Michigan House Bill 4086, the proposed Michigan Bullion Depository and Michcoin Act, is a pending state bill in the 2025-2026 legislative session. According to the introduced text, the bill would create a new Treasury-based bullion depository and authorize a gold- and silver-backed digital currency known as Michcoin. As of June 11, 2026, the measure has not been enacted and has no effective date; the latest bill history shows it re-referred to the House Committee on Communications and Technology on March 19, 2026.
What Michigan HB 4086 would create
HB 4086 would establish the office of the Michigan bullion depository inside the Department of Treasury. The depository would serve as custodian, guardian and administrator for certain bullion and specie transferred to or acquired by the state. The bill assigns oversight to the state treasurer, who would appoint a bullion depository administrator to manage depository operations, depository agents and related transactions involving state bodies or private persons.
The bill also would create the Michigan bullion depositary fund in the state treasury. Depository revenues and specified fee proceeds would flow into that fund, subject to appropriation for administration, depository operations, issuance of gold and silver specie, issuance of Michcoin, vendor payments, depository agents and security functions.
Michcoin and the bullion-backed structure
Article 2 of the bill would direct the state treasurer to establish and issue gold and silver specie and to establish a digital currency based on gold and silver. The text defines Michcoin as a digital representation of gold and silver specie and bullion held in a pooled depository account. The bill states that each unit would represent a fraction of a troy ounce of gold or silver held in trust.

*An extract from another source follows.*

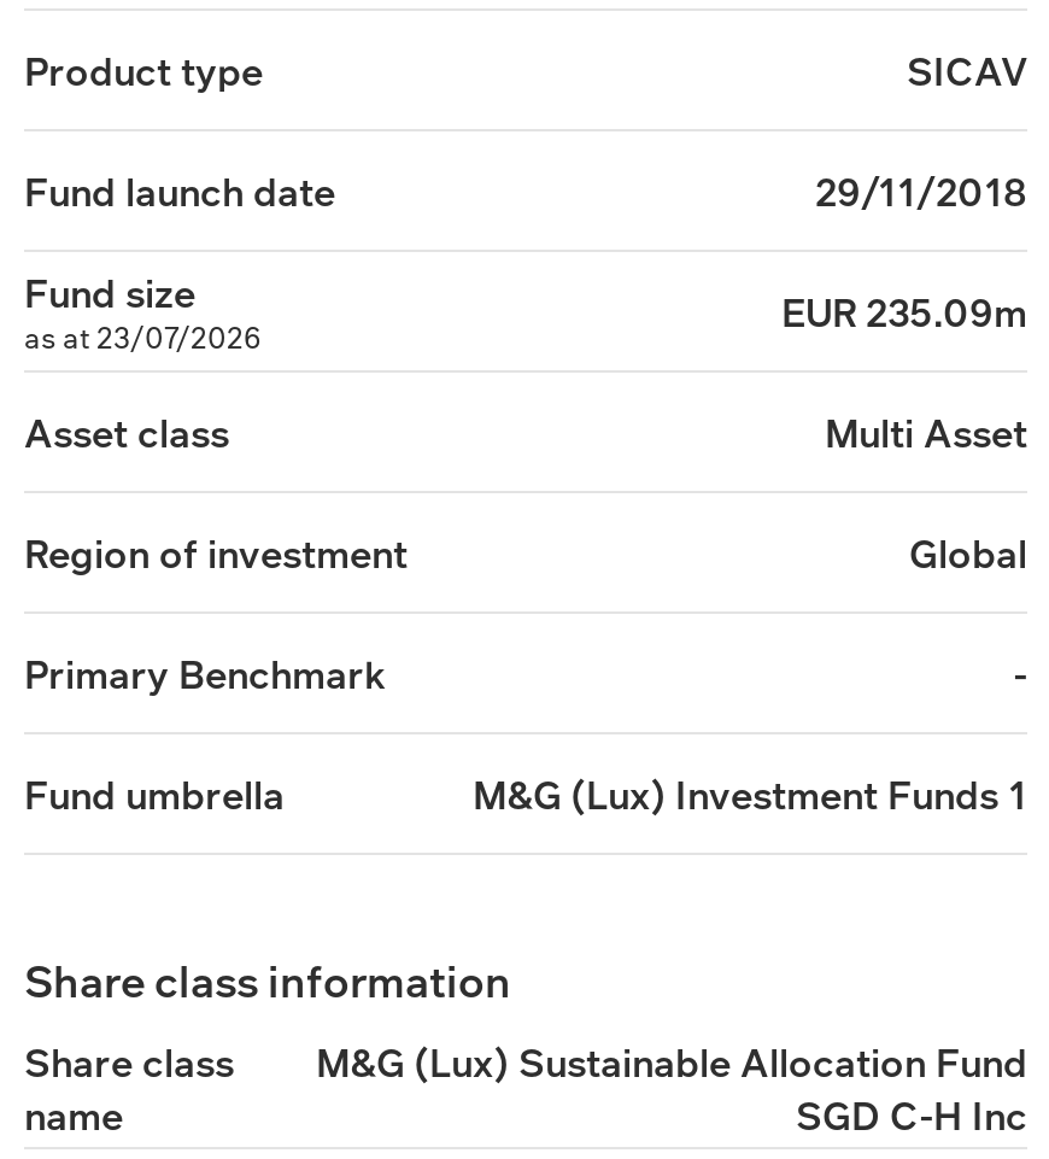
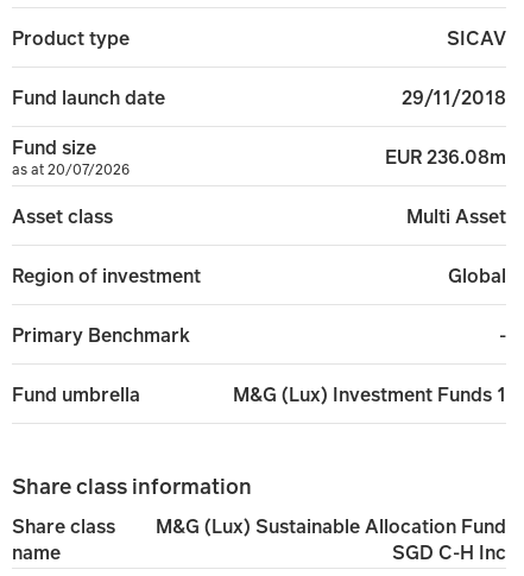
[781,285,1027,338] EUR 235.09m -> [385,143,506,169] EUR 236.08m
[24,317,260,358] as at 23/07/2026 -> [12,159,130,179] as at 20/07/2026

The state treasurer could contract with private vendors to build the digital currency, provide a digital wallet or perform other duties. The introduced bill would require the state to provide a way for holders to transfer Michcoin electronically and to use it as legal tender in payment of debt, while also allowing gold and silver specie to be transferred by holders.
Issuance, redemption and account mechanics
HB 4086 would permit the treasurer to issue units or fractional units of Michcoin when a person funds a purchase of gold or silver for the pooled account or transfers eligible gold or silver from a depository account into that pool. The trustee would have to maintain enough gold and silver specie or bullion to redeem all issued but unredeemed digital currency units.
Redemption could occur in two ways under the introduced bill. A holder could present Michcoin for U.S. dollars, in which case the treasurer would sell the corresponding gold or silver from the pooled account and remit the proceeds less any fee. A holder could also redeem for an equivalent fractional number of troy ounces of gold or silver, again subject to fees. The value of a unit at the time of issuance or redemption would be tied to the relevant fraction of a troy ounce as published by the depository.
Controls, reporting and limits
The proposal includes several operational limits. The depository generally could not engage in precious-metals leasing, swaps, futures, options or other leverage-style transactions, with limited exceptions for ordinary purchase-and-sale price risk and insurance. It also could not credit account balances beyond metals held for the depository and its agents, extend credit except where incidental to authorized functions or operate as a bank or savings-and-loan business.
Other provisions would require rulemaking by the Department of Treasury, reporting by depository agents, procedures intended to reduce taxable-gain accounting burdens, annual reporting to state officials by September 30 and confidentiality protections for individual account records, security records and commercially sensitive information.
Status and crypto law relevance
For CryptoSlate coverage, HB 4086 is best treated as a state-level digital currency and tokenization bill, not an enacted legal regime. Its relevance is the proposed combination of public-sector custody, precious-metals backing, wallet-based transfer mechanics and legal-tender language. The bill does not create operative rights or obligations unless enacted and implemented through any required appropriations, contracts and Treasury rules.